Script to act as word censor - replace words in file A by words in file B in active file

rhapdog · Mar 01, 2013#12013-03-01T22:11+00:00

I need a script or macro to act as a word censor line by line in a file.

Here is the scenario. I have a file named "censoredwords.txt", where there is one word or phrase per line, which might contain punctuation (such as an apostrophe or exclamation point). I have a second file name "replacewords.txt" where there is one word or phrase per line, which is used to replace the "censored word" on that same line number from the "censoredwords.txt" file.

Then I have a source file.
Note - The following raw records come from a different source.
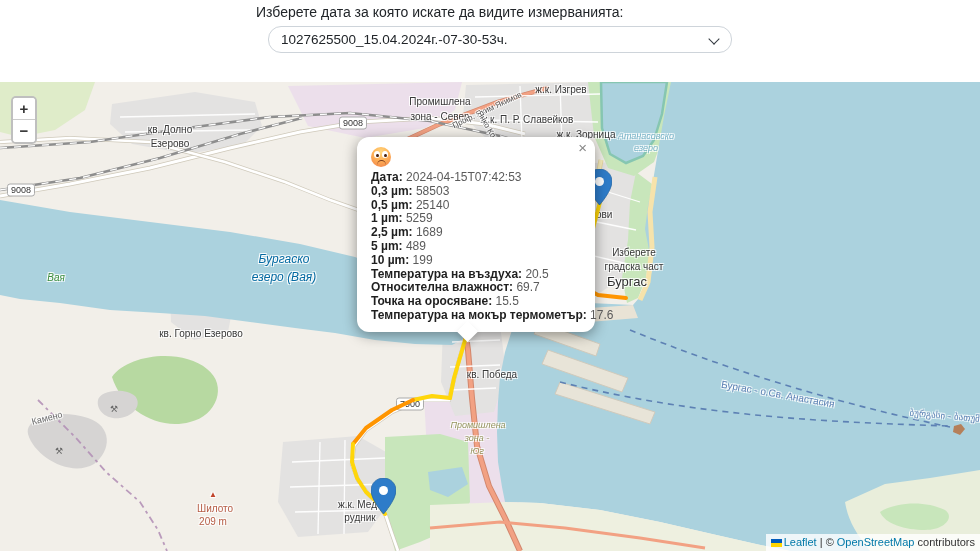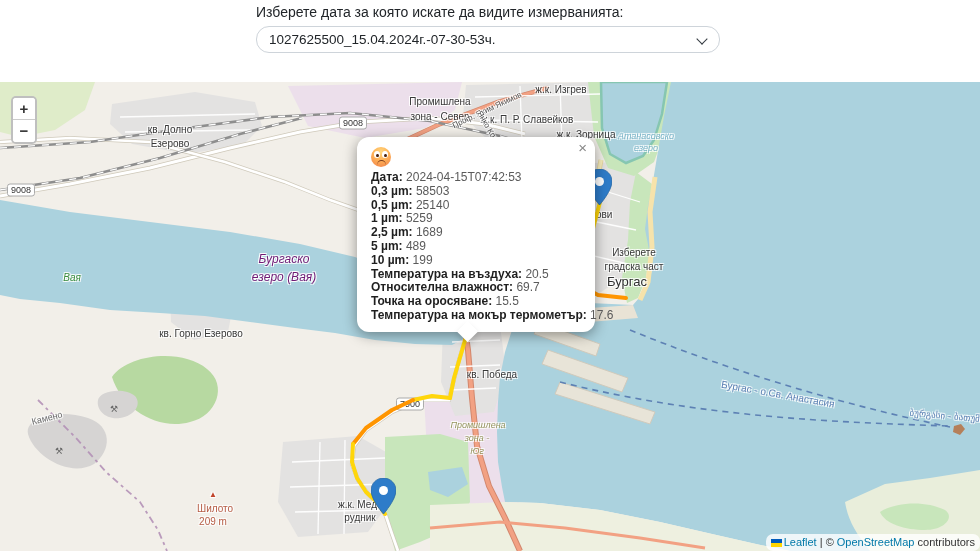--- a/index.html
+++ b/index.html
@@ -1,38 +1,38 @@
 <!DOCTYPE html>
 <html><head>
 <meta charset="utf-8">
 <style>
   * { box-sizing: border-box; margin: 0; padding: 0; }
   html,body { width: 980px; height: 551px; overflow: hidden; background:#fff;
     font-family: "Liberation Sans", sans-serif; }
   
   .header { position: relative; width: 980px; height: 82px; background: #fff; }
   .hdr-label { position: absolute; left: 256px; top: 4px; font-size: 14px; color: #212529; }
-  .date-select { position: absolute; left: 256px; top: 26px; width: 464px; height: 27px;
+  .date-select { position: absolute; left: 268px; top: 26px; width: 464px; height: 27px;
     border: 1px solid #ced4da; border-radius: 13px; background: #fff; color: #212529;
     font-size: 13.5px; line-height: 25px; padding: 0 30px 0 12px; cursor: pointer; }
   .chev { position: absolute; right: 13px; top: 8px; width: 8px; height: 8px;
     border-right: 1.6px solid #343a40; border-bottom: 1.6px solid #343a40;
     transform: rotate(45deg); }
   
   .map { position: absolute; left: 0; top: 82px; width: 980px; height: 469px;
     background: #f2efe9; overflow: hidden; cursor: grab; }
   .map svg.base, .map svg.overlay { position: absolute; left: 0; top: 0; }
   svg.overlay { z-index: 3; pointer-events: none; }
   
   .mlabel { position: absolute; z-index: 2; transform: translate(-50%,-50%);
     font-size: 10px; color: #383838; white-space: nowrap;
     text-shadow: -1px -1px 0 rgba(255,255,255,.85), 1px -1px 0 rgba(255,255,255,.85),
                  -1px 1px 0 rgba(255,255,255,.85), 1px 1px 0 rgba(255,255,255,.85); }
   .mlabel.small { font-size: 9px; }
-  .mlabel.water { color: #701a75; font-style: italic; font-size: 12px; }
+  .mlabel.water { color: #0369a1; font-style: italic; font-size: 12px; }
   .mlabel.water-sm { color: #7ab4c7; font-style: italic; font-size: 9px; }
   .mlabel.green-it { color: #3e8e3e; font-style: italic; font-size: 10px; }
   .mlabel.olive { color: #96965f; font-style: italic; font-size: 9px; }
   .mlabel.city { font-size: 13px; color: #2f2f2f; }
   .mlabel.peak { color: #b65c45; font-size: 10px; }
   .mlabel.peak-tri { color: #c0442b; font-size: 8px; }
   .mlabel.ferry { color: #5d81b4; font-size: 10px; }
   .mlabel.geo { font-family: "DejaVu Sans", sans-serif; font-size: 9px; }
   .mlabel.roadname { color: #555; font-size: 8px; }
   .badge { position: absolute; z-index: 2; transform: translate(-50%,-50%);
@@ -64,21 +64,21 @@
   .emoji-face .eye { position: absolute; top: 4px; width: 6px; height: 7px;
     background: #fff; border-radius: 50%; }
   .emoji-face .eye i { position: absolute; left: 1.5px; top: 2.5px; width: 3px; height: 3.5px;
     background: #4a2410; border-radius: 50%; display: block; }
   .emoji-face .eye.l { left: 3px; } .emoji-face .eye.r { right: 3px; }
   .emoji-face .mouth { position: absolute; left: 5.5px; bottom: 2.5px; width: 9px; height: 5px;
     border-top: 1.6px solid #7a3c1e; border-radius: 50% 50% 0 0 / 100% 100% 0 0; }
   
   .attrib { position: absolute; right: 0; bottom: 0; z-index: 6; height: 17px;
     background: rgba(255,255,255,.8); font-size: 11px; color: #333; line-height: 17px;
-    padding: 0 5px; white-space: nowrap; border-radius: 7px; }
+    padding: 0 5px; white-space: nowrap; }
   .attrib a { color: #0078A8; text-decoration: none; cursor: pointer; }
   .flag { display: inline-block; width: 11px; height: 8px; margin-right: 2px;
     vertical-align: -1px; background: linear-gradient(#005BBB 50%, #FFD500 50%); }
 </style>
 </head>
 <body>
 
 <div class="header">
   <div class="hdr-label">Изберете дата за която искате да видите измерванията:</div>
   <div class="date-select">
@@ -194,21 +194,21 @@
   <span class="mlabel" style="left:527px;top:37px">ж.к. П. Р. Славейков</span>
   <span class="mlabel" style="left:586px;top:52px">ж.к. Зорница</span>
   <span class="mlabel water-sm" style="left:646px;top:54px">Атанасовско</span>
   <span class="mlabel water-sm" style="left:646px;top:66px">езеро</span>
   <span class="mlabel" style="left:583px;top:132px">Миладинови</span>
   <span class="mlabel" style="left:634px;top:170px">Изберете</span>
   <span class="mlabel" style="left:634px;top:184px">градска част</span>
   <span class="mlabel city" style="left:627px;top:199px">Бургас</span>
   <span class="mlabel water" style="left:284px;top:177px">Бургаско</span>
   <span class="mlabel water" style="left:284px;top:195px">езеро (Вая)</span>
-  <span class="mlabel green-it" style="left:72px;top:195px">Вая</span>
+  <span class="mlabel green-it" style="left:56px;top:195px">Вая</span>
   <span class="mlabel" style="left:201px;top:251px">кв. Горно Езерово</span>
   <span class="mlabel" style="left:492px;top:292px">кв. Победа</span>
   <span class="mlabel olive" style="left:478px;top:343px">Промишлена</span>
   <span class="mlabel olive" style="left:477px;top:356px">зона -</span>
   <span class="mlabel olive" style="left:477px;top:369px">Юг</span>
   <span class="mlabel small" style="left:47px;top:336px;transform:translate(-50%,-50%) rotate(-14deg);color:#6b6b6b">Камено</span>
   <span class="mlabel peak-tri" style="left:213px;top:412px">▲</span>
   <span class="mlabel peak" style="left:215px;top:426px">Шилото</span>
   <span class="mlabel peak" style="left:213px;top:439px">209 m</span>
   <span class="mlabel ferry" style="left:778px;top:312px;transform:translate(-50%,-50%) rotate(10deg)">Бургас - о.Св. Анастасия</span>

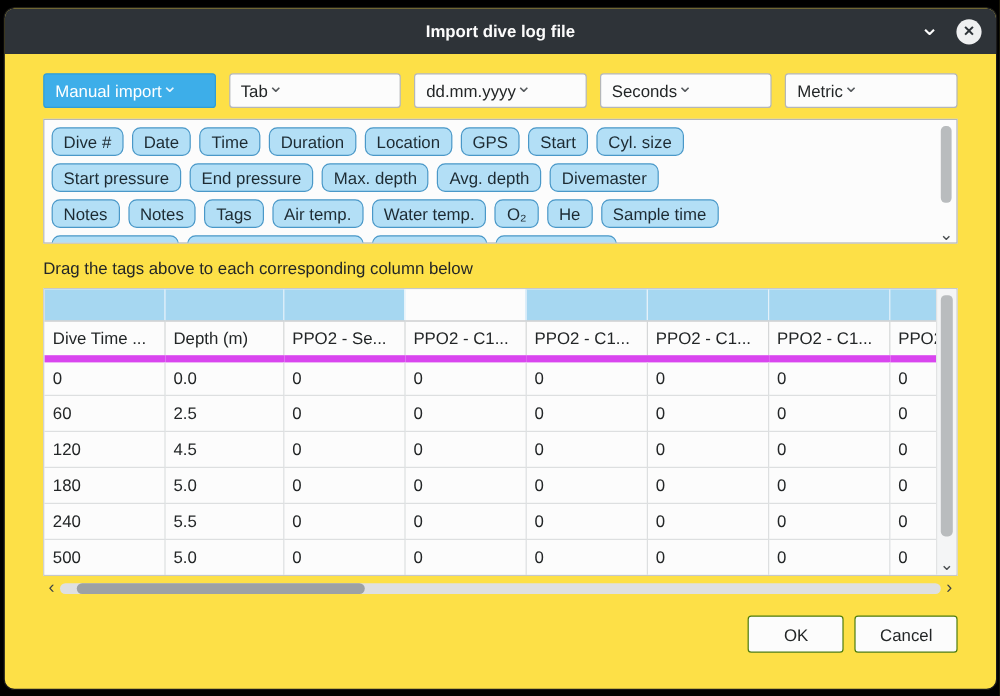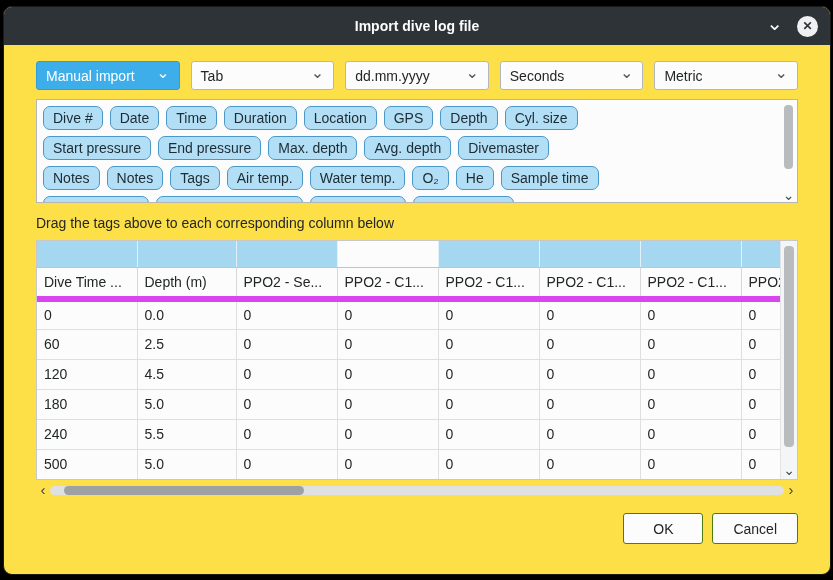--- a/index.html
+++ b/index.html
@@ -13,21 +13,21 @@
   .tb-actions{position:absolute;right:12px;top:0;height:38px;display:flex;align-items:center;gap:14px;}
   .tb-chevron{font-size:20px;line-height:14px;color:#fcfcfc;cursor:pointer;margin-top:-6px;}
   .tb-close{width:21px;height:21px;border-radius:50%;background:#eff0f1;color:#2e3338;display:flex;
             align-items:center;justify-content:center;font-size:12px;font-weight:bold;cursor:pointer;}
 
   .content{padding:16px 32px 0 32px;}
 
   
   .combo-row{display:flex;gap:11px;}
   .combo{flex:1;height:29px;background:#fcfcfc;border:1px solid #b4b6b8;border-radius:3px;
-         display:flex;align-items:center;justify-content:space-between;padding:0 9px;font-size:14px;color:#232627;cursor:pointer;box-sizing:border-box;}
+         display:flex;align-items:center;padding:0 9px;font-size:14px;color:#232627;cursor:pointer;box-sizing:border-box;}
   .combo .combo-arrow{font-size:16px;line-height:8px;color:#54585b;margin-top:-6px;}
   .combo.active{background:#3daee9;border-color:#2f9dd6;color:#fff;}
   .combo.active .combo-arrow{color:#eaf6fd;}
 
   
   .tag-area{margin-top:9px;background:#fcfcfc;border:1px solid #b4b6b8;height:104px;position:relative;
             overflow:hidden;box-sizing:border-box;padding:6px 22px 0 6px;}
   .tag-row{display:flex;gap:7px;margin-bottom:6px;align-items:center;}
   .tag{background:#b3dff6;border:1px solid #4a98c8;border-radius:7px;padding:2px 9px;font-size:14px;
        color:#1d2b33;white-space:nowrap;cursor:grab;line-height:18px;}
@@ -105,21 +105,21 @@
 
       <div class="tag-area">
         <div id="tag-rows">
             <div class="tag-row">
               <span class="tag">Dive #</span>
               <span class="tag">Date</span>
               <span class="tag">Time</span>
               <span class="tag">Duration</span>
               <span class="tag">Location</span>
               <span class="tag">GPS</span>
-              <span class="tag">Depth</span>
+              <span class="tag">Start</span>
               <span class="tag">Cyl. size</span>
             </div>
             <div class="tag-row">
               <span class="tag">Start pressure</span>
               <span class="tag">End pressure</span>
               <span class="tag">Max. depth</span>
               <span class="tag">Avg. depth</span>
               <span class="tag">Divemaster</span>
             </div>
             <div class="tag-row">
The source file is a text file that needs a script to search for each line item contained in the "censoredwords.txt" file, and replace all such occurrences from the corresponding line number in the "replacewords.txt" file.

Here is the catch, it should only apply changes to lines where there is an "=" character, and only change what is to the right of the first "=" character it finds, but all occurrences of each word to the right of that character should be changed.

I'm afraid my mind is mud this week. I'm averaging less than 3 hours sleep per night taking care of my teething baby. Anyone that can provide a script that can do this, I would be very grateful.

Sample files?
censoredwords.txt

Code: Select all

gorgon
wraith
tarantula

replacewords.txt

Code: Select all

monster
ghost
spider

source file

Code: Select all

$txt['monster'] = 'The gorgon ate the statue.';
$txt['ghost'] = 'The wraith passed through the wall to attack the gorgon with a gorgon eating tarantula.';
$txt['spider'] = 'The tarantula laid an egg containing tarantula larvae inside the gorgon, which ate the gorgon from the inside out. This made the ghost happy.';

Mofi · Mar 02, 2013#22013-03-02T13:59+00:00

It was a honor to write this little script for you. It is not tested completely, but it works for the example.

Please note that the script as is

works only for small files with some KB or a few MB;
counts only the modified lines and outputs this number and not the number of replaced words/phrases;
replaces entire file content when a line is modified instead of just the modified lines and therefore the line change indicator marks all lines as modified;
searches for the censored words/phrases case-sensitive and replaces them with the case-sensitive words/phrases.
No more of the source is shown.